Access to information – what lead to the ruling?
An employee of Leicester City Council (LCC) applied for two internal job vacancies, and they were unsuccessful in both applications. They then applied to LCC for copies of the other candidates application forms and interview notes. The employee claimed they were entitled to see this information under the Freedom of Information Act 2000. LCC refused saying the information was personal and its release would be a breach of the Data Protection Act 1998.
The employee then sent a complaint to the Information Commissioner, who ruled that the job application information could be handed over, without the other applicants’ rights being breached.
Consequently, the LCC was ordered to handover the information and the IC said that the way to do this anonymously was by editing application forms to remove information that identified applicants or by “supplying brief summaries of other applicants’ experience and qualifications.”
What will change as a result?
The ruling has significant implications for employers, because as a result, any information collected during the interview process can be available for other candidates to view. This means that unsuccessful applicants will have greater scope to argue discrimination.
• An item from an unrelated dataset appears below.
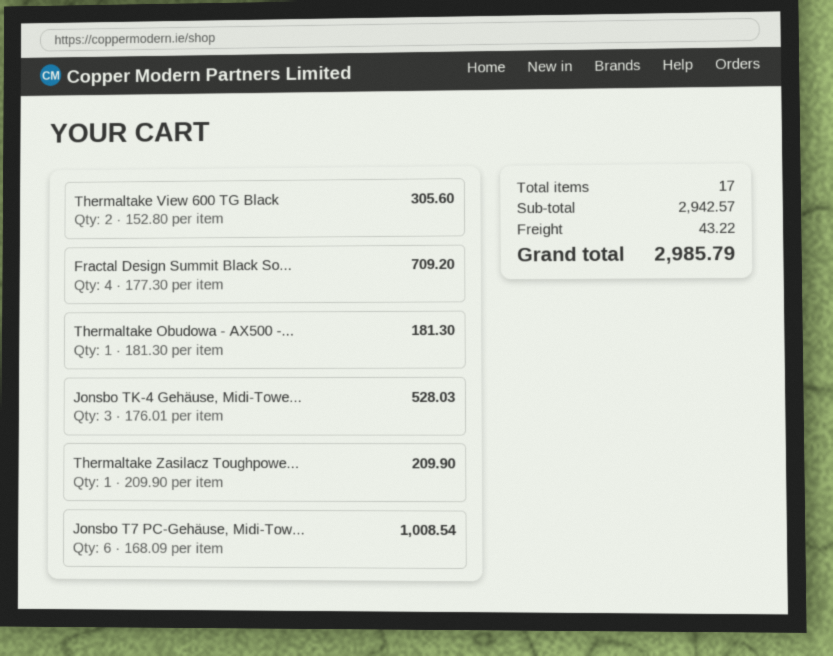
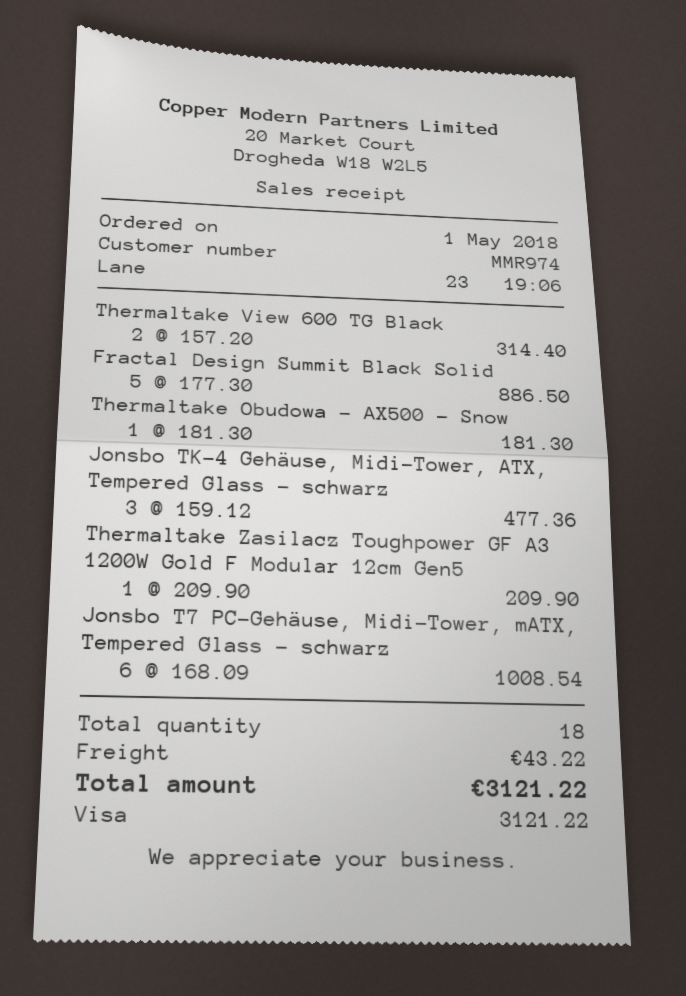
Thermaltake View 600 TG Black: 2 x 152.80 = 305.60 -> 2 x 157.20 = 314.40
Fractal Design Summit Black So...: 4 x 177.30 = 709.20 -> 5 x 177.30 = 886.50
Jonsbo TK-4 Gehäuse, Midi-Towe...: 3 x 176.01 = 528.03 -> 3 x 159.12 = 477.36
total quantity: 17 -> 18
total: 2985.79 -> 3121.22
Reviewing your recruitment process
If an unsuccessful candidate sees anything in notes that could be used to imply discrimination, for example due to their age, sex, religion etc, they could be used to make a claim especially if they see it as one likely to be successful.
- Only record information you would want a third party to see. Don’t write down anything that could be viewed as discriminatory.
- Ensure you use a well drafted job description and person description when looking at the suitability of applicants. When these are used properly, unsuccessful applicants are likely to think twice before bringing a claim.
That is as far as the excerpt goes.